Web interface edit records:
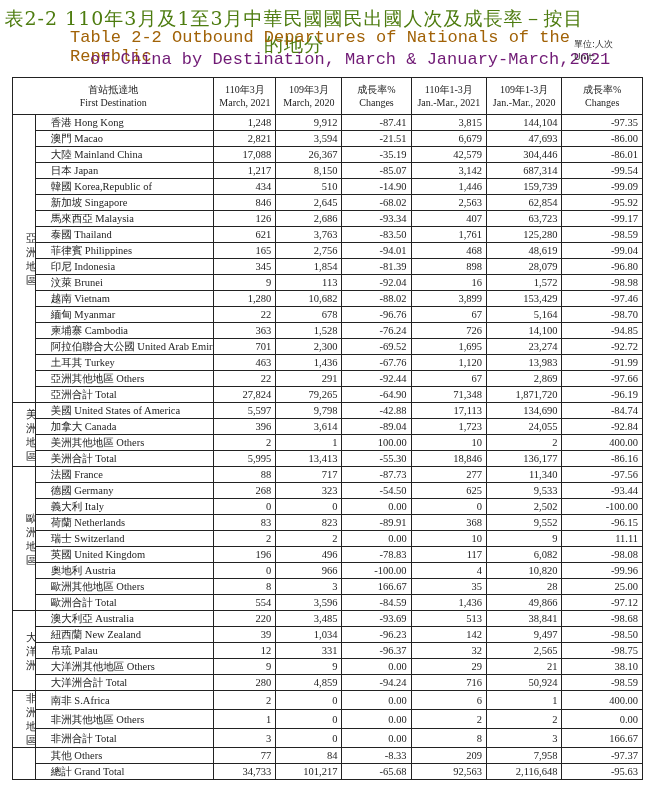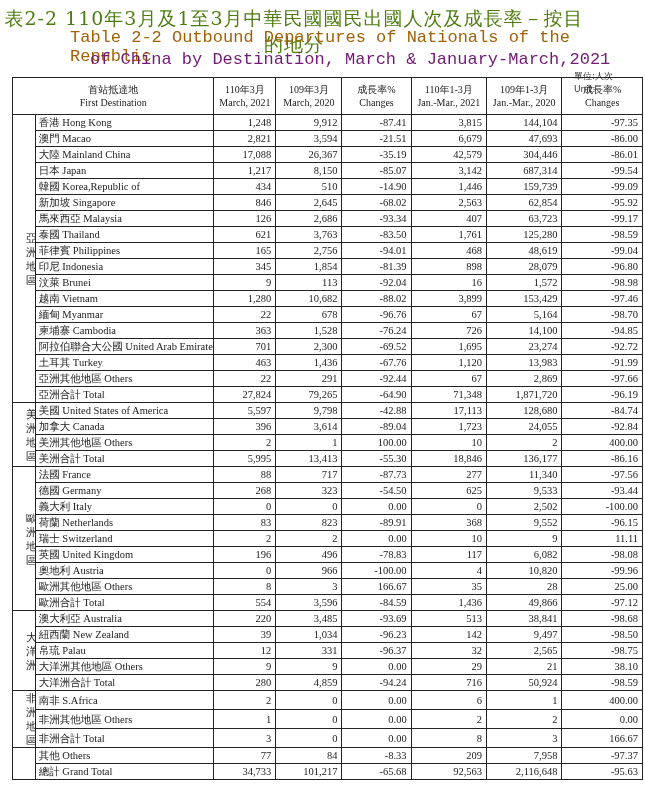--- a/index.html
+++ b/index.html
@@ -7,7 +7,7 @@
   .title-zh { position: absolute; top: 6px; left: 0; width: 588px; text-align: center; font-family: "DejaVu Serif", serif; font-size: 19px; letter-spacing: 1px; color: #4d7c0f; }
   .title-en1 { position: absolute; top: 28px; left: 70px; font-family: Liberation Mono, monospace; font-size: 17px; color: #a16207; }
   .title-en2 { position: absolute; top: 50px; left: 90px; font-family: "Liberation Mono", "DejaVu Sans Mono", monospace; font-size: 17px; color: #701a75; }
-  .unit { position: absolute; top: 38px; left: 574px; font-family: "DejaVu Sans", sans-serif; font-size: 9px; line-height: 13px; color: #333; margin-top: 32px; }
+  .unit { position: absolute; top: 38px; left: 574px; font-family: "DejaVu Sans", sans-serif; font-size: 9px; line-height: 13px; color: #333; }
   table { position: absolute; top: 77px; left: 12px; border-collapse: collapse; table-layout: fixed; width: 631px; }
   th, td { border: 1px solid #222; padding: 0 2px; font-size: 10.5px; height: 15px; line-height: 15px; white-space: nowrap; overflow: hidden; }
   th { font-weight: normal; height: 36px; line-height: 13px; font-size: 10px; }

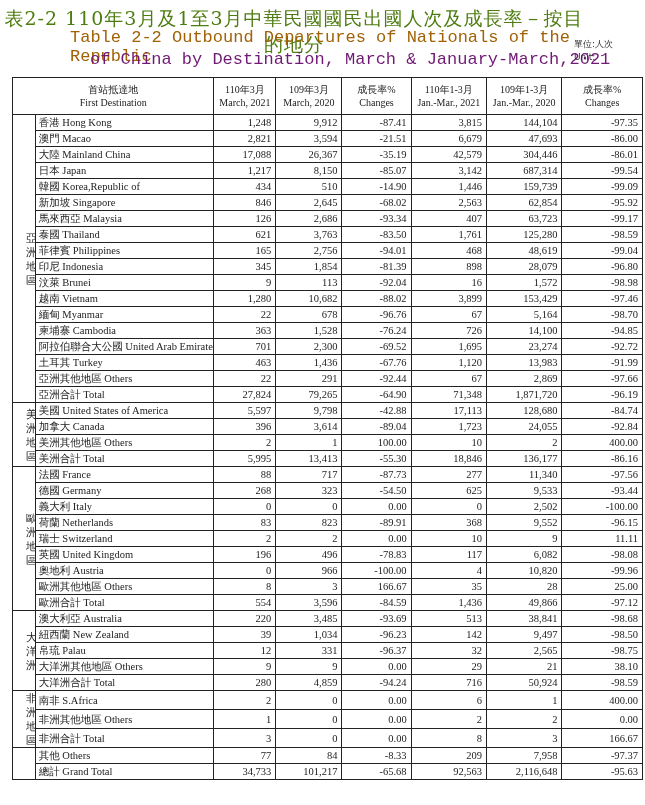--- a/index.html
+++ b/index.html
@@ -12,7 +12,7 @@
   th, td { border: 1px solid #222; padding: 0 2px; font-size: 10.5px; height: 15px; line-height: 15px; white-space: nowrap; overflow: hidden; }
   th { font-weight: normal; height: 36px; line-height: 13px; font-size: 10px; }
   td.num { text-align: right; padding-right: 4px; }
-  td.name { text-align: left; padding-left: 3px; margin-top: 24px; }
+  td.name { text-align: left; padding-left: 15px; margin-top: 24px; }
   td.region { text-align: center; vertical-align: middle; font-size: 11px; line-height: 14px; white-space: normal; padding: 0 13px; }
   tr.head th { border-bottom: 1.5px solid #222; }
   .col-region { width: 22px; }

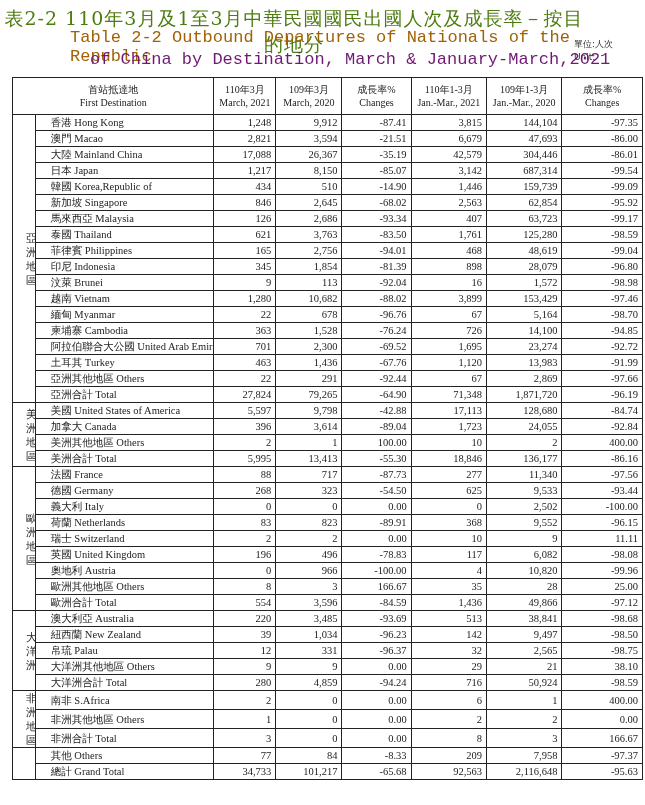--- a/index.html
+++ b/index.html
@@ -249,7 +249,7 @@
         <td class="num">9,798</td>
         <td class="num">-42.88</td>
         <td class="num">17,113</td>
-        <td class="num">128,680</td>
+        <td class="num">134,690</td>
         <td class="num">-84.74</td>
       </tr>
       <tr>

What to do:
Copy whichever lines above contain the string "monospace".

Exercise result:
   .title-en1 { position: absolute; top: 28px; left: 70px; font-family: Liberation Mono, monospace; font-size: 17px; color: #a16207; }
   .title-en2 { position: absolute; top: 50px; left: 90px; font-family: "Liberation Mono", "DejaVu Sans Mono", monospace; font-size: 17px; color: #701a75; }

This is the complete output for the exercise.